Write out the entire listing below exactly as it appears, minus any pictures.
|---|
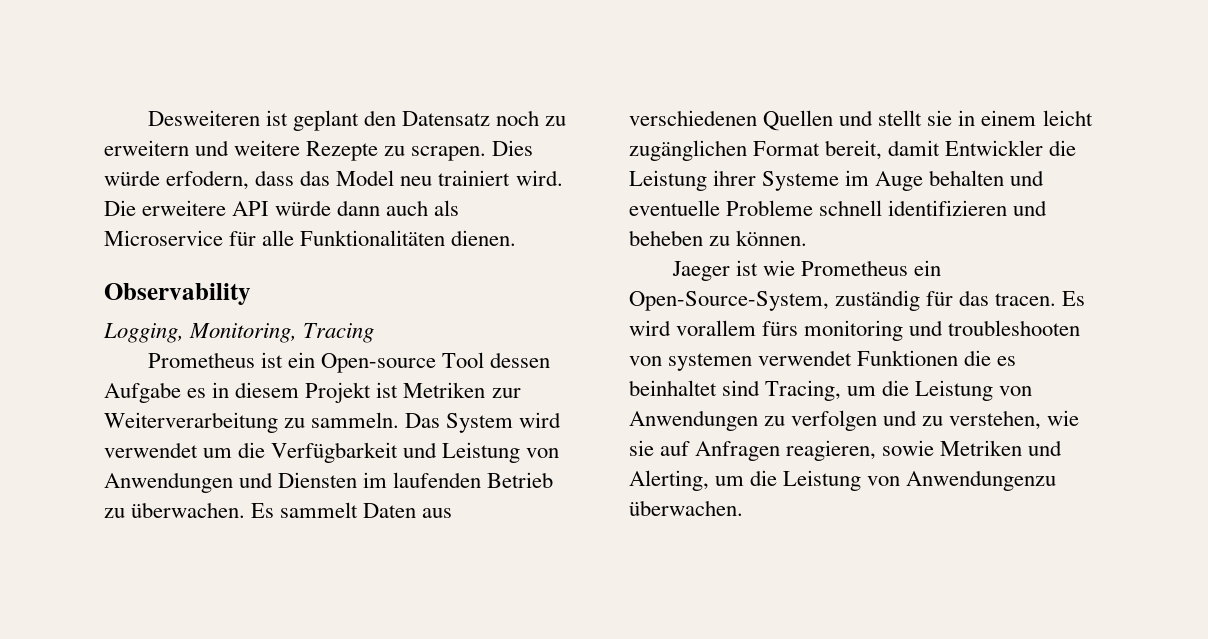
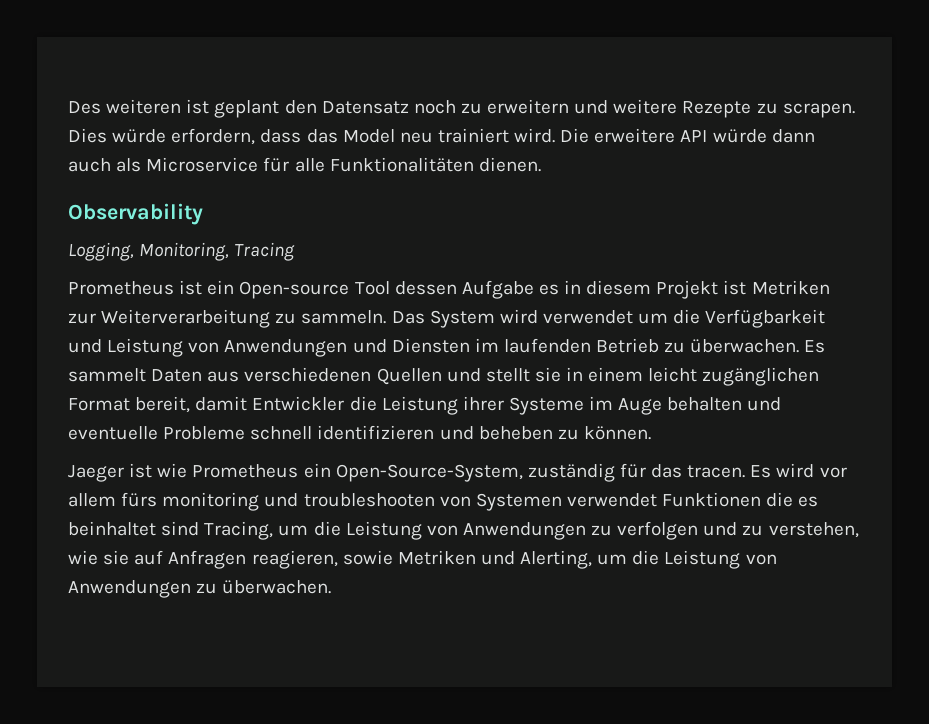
- Desweiteren ist geplant den Datensatz noch zu erweitern und weitere Rezepte zu scrapen.
+ Des weiteren ist geplant den Datensatz noch zu erweitern und weitere Rezepte zu scrapen.
- Dies würde erfodern, dass das Model neu trainiert wird.
+ Dies würde erfordern, dass das Model neu trainiert wird.
- Es wird vorallem fürs monitoring und troubleshooten von systemen verwendet Funktionen die es beinhaltet sind Tracing, um die Leistung von Anwendungen zu verfolgen und zu verstehen, wie sie auf Anfragen reagieren, sowie Metriken und Alerting, um die Leistung von Anwendungenzu überwachen.
+ Es wird vor allem fürs monitoring und troubleshooten von Systemen verwendet Funktionen die es beinhaltet sind Tracing, um die Leistung von Anwendungen zu verfolgen und zu verstehen, wie sie auf Anfragen reagieren, sowie Metriken und Alerting, um die Leistung von Anwendungen zu überwachen.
|---|
Solved problem:
- Desweiteren ist geplant den Datensatz noch zu erweitern und weitere Rezepte zu scrapen.
+ Des weiteren ist geplant den Datensatz noch zu erweitern und weitere Rezepte zu scrapen.
- Dies würde erfodern, dass das Model neu trainiert wird.
+ Dies würde erfordern, dass das Model neu trainiert wird.
- Es wird vorallem fürs monitoring und troubleshooten von systemen verwendet Funktionen die es beinhaltet sind Tracing, um die Leistung von Anwendungen zu verfolgen und zu verstehen, wie sie auf Anfragen reagieren, sowie Metriken und Alerting, um die Leistung von Anwendungenzu überwachen.
+ Es wird vor allem fürs monitoring und troubleshooten von Systemen verwendet Funktionen die es beinhaltet sind Tracing, um die Leistung von Anwendungen zu verfolgen und zu verstehen, wie sie auf Anfragen reagieren, sowie Metriken und Alerting, um die Leistung von Anwendungen zu überwachen.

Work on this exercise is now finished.